I also love the Rivers of London series and the Cormorant Strikes, plus Mick Herron's Slough House series (first one is Slow Horses). All of these are brilliantly narrated.

Ready Player One was a gripping listen, The Martian are the Hail Mary one mentioned up-thread

Alltheyearround · 19/07/2024 20:38

Any more suggestions?

I have 2 credits to spend.

I have never read a full Dickens novel so thinking this might be my autumn project. Any good audio ones? I saw David Copperfield up thread. What should I listen to?

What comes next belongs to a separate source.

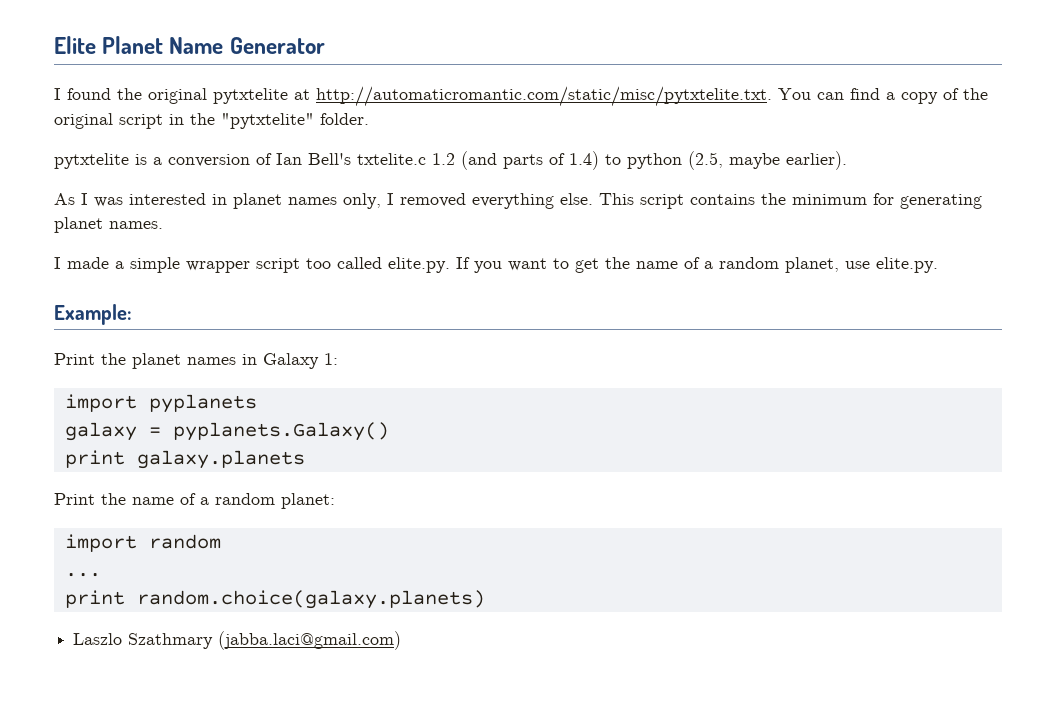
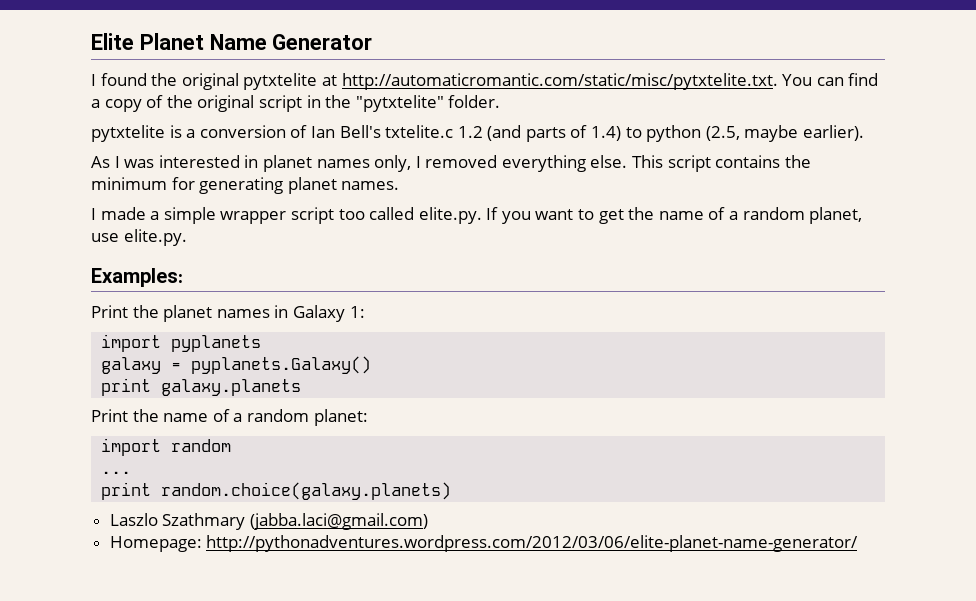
[54,304,132,325] Example: -> [91,268,183,287] Examples:
(402, 640) none -> [109,535,859,552] // Homepage: http://pythonadventures.wordpress.com/2012/03/06/elite-planet-name-generator/

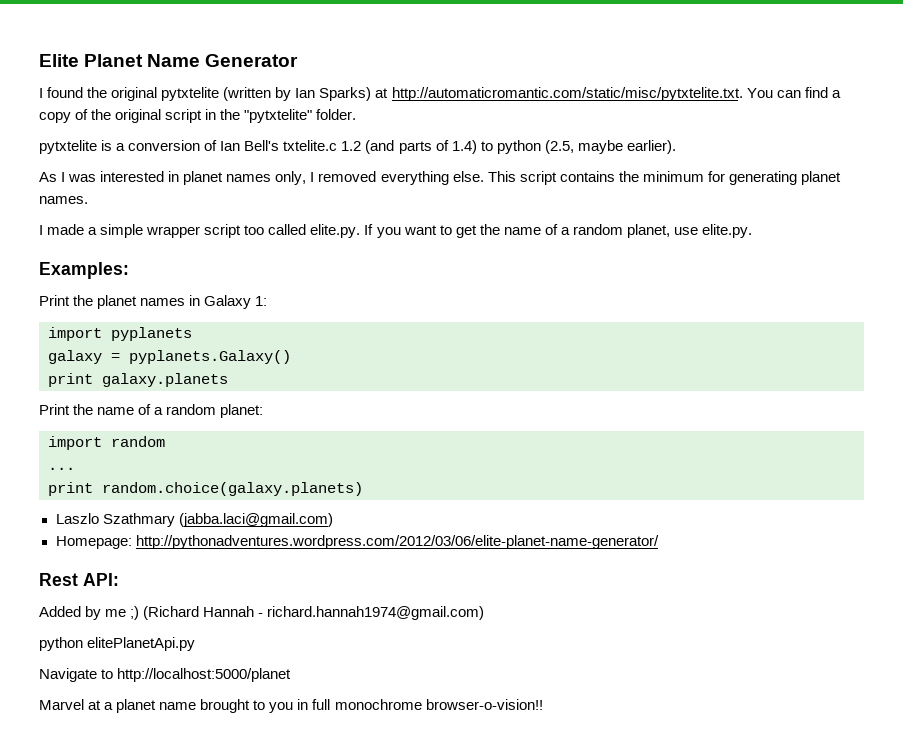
(318, 81) none -> [223,87,372,101] (written by Ian Sparks)
(859, 543) none -> [39,573,119,586] [39,606,485,620] [39,637,196,651] [39,668,292,682] [39,699,543,713] // Rest API: // Added by me ;) (Richard Hannah - richard.hannah1974@gmail.com) // python elitePlanetApi.py // Navigate to http://localhost:5000/planet // Marvel at a planet name brought to you in full monochrome browser-o-vision!!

I like nature, things connected to India (fiction or non-fiction) Greece, Turkey or Wales, crime/detective stuff but not gory, history and all kinds of fiction - my last physical book was a novel called Fair Exchange set in revolution era France by Michelle Roberts. Also like Louise Erdrich, and children's books (read Ton's Midnight Garden for the first time last year).

Open to suggestions.

SummerScarf · 26/08/2024 06:56

For non-fiction: I was captivated by Katherine Rundell’s Super-Infinite. It’s a life of John Donne and she writes so beautifully that she almost seems his equal as a wordsmith. I thought I knew quite a lot about him but I learned a huge amount. And the man who reads it does so beautifully too.

User14March · 26/08/2024 07:59

@SummerScarf I couldn’t agree more. I studied Donne & found him terribly dull. Rundell brings him to life! Her parents stuck poems to her bathroom wall at ‘brushing your teeth height’ & a seed was planted. She’s amazing!

OP posts:
tobee · 26/08/2024 17:51

Non fiction Bill Bryson reading At Home: A Short History of Private Life
in which he looks into rooms of houses and how they came to be and why they have what they have in them. Much more interesting than I'm making it sound!

Classics of British Literature
BY
John Sutherland
from The Great Courses series (as recommended on Mumsnet previously)

British History for Dummies by Dr Sean Lang. He writes this brief history engagingly and it's read by Johnathan Keeble who pitches the humour in it very well.